Wien/Alpbach (APA) - Wiens Gesundheitsstadtrat Peter Hacker (SPÖ) und der Wiener Ärztekammerpräsident Thomas Szekeres wollen die Gesundheitsreform 2013/2017 durch die Bundesregierung mit Entschiedenheit weiter getrieben sehen. Sie wünschen eine Vereinheitlichung der Finanzierung des Gesundheitswesens „in eine Hand“, erklärten sie Montagnachmittag bei einem Hintergrundtermin am Rande der Alpbacher Gesundheitsgespräche.

„Wir müssen im Gesundheitswesen eine klare Dienstleistungsrolle entwickeln - mit einer sehr klaren Patienten-Kunden-Orientierung. Wie komme ich dahin, dass die Spitäler und der niedergelassene Bereich optimal zusammenarbeiten? Da kommt automatisch die Finanzierungsfrage. Wo ist die zentrale Steuerung? Wir müssen eine zentrale Steuerungseinheit schaffen“, sagte Hacker.

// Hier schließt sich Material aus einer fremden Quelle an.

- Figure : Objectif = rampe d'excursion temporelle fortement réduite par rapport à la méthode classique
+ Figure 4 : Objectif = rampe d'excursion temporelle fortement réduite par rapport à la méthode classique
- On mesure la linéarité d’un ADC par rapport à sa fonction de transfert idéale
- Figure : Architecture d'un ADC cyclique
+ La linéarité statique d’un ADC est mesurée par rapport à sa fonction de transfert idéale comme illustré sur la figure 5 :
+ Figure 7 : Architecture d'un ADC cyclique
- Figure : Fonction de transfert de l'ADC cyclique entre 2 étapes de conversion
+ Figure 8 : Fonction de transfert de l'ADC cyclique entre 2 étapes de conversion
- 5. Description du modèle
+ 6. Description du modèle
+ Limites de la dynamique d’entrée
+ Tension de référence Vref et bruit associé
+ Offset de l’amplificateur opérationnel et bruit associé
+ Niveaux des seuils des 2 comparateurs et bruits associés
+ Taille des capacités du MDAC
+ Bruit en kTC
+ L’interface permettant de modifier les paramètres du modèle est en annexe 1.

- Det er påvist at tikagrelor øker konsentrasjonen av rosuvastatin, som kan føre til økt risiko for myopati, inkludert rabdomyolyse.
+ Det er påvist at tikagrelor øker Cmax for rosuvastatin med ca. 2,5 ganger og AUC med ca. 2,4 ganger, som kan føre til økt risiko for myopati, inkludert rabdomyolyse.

Szekeres, auch Präsident der Österreichischen Ärztekammer, verwies auf ein seit Jahren vorliegendes Konzept der Ärztekammer für die Finanzierung des Gesundheitswesens im niedergelassenen Bereich. „Das Konzept sah die Zusammenlegung der Gelder der Krankenversicherung für den niedergelassenen Bereich und der Gelder für die Spitalsambulanzen vor.“

Hacker will noch weiter gehen. In den Quasi-Wiener-Topf - dies würde letztendlich die reale Umsetzung der Ideen der aktuellen Gesundheitsreform bedeuten - sollten jene Finanzen kommen, welche die Sozialversicherung für die Wiener Spitäler (vor allem für die Ambulanzen; Anm.) zahlt, die Aufwendungen der Krankenkassen für den niedergelassenen Bereich (Ärzte etc.), die Finanzierungsbeiträge der Stadt Wien und die Zahlungen des Bundes. Damit könnte nicht nur ideell über Zielsteuerungsvereinbarungen, sondern auch faktisch ein zentrales Management unter Berücksichtigung der Interessen und Aufgaben aller Beteiligten erfolgen.

Szekeres sieht in bereits erfolgten Kooperationen von Stadt Wien und Wiener Gebietskrankenkasse für ein solches Modell Vorläufermodelle, welche breiter ausgerollt werden könnten. Ein Beispiel sei die Zusammenarbeit im Bereich der kinderärztlichen Versorgung in Grippezeiten gewesen. Bei der jüngsten Kassenvertragsvereinbarung zwischen Wiener Ärztekammer und Wiener Gebietskrankenkasse sei es auch zu Modellen unter Ko-Finanzierung aus Geldern der Stadt Wien gekommen.

Für die Umsetzung der Gesundheitsreform sei jetzt die Frage, wie auf Bundesebene eine von der schwarz-blauen Regierung angepeilte Strukturreform bei AUVA und den anderen Sozialversicherungsträgern aussehen werde. Für die sogenannte „Ausgabenbremse“ im Bereich der Sozialversicherung müsse Gesundheitsministerin Beate Hartinger-Klein (FPÖ) „Klarheit“ darüber herstellen, wofür die Regelung gelte. „Das ist eine zentrale Fragestellung“, sagte Hacker. „Hat die Regierung damit auf die Stopptaste gedrückt, haben wir ein ganz massives Problem.“ Die Nagelprobe werde schon 2018/2019 mit der Frage kommen, wie die „Reform der Sozialversicherung gezimmert“ werde.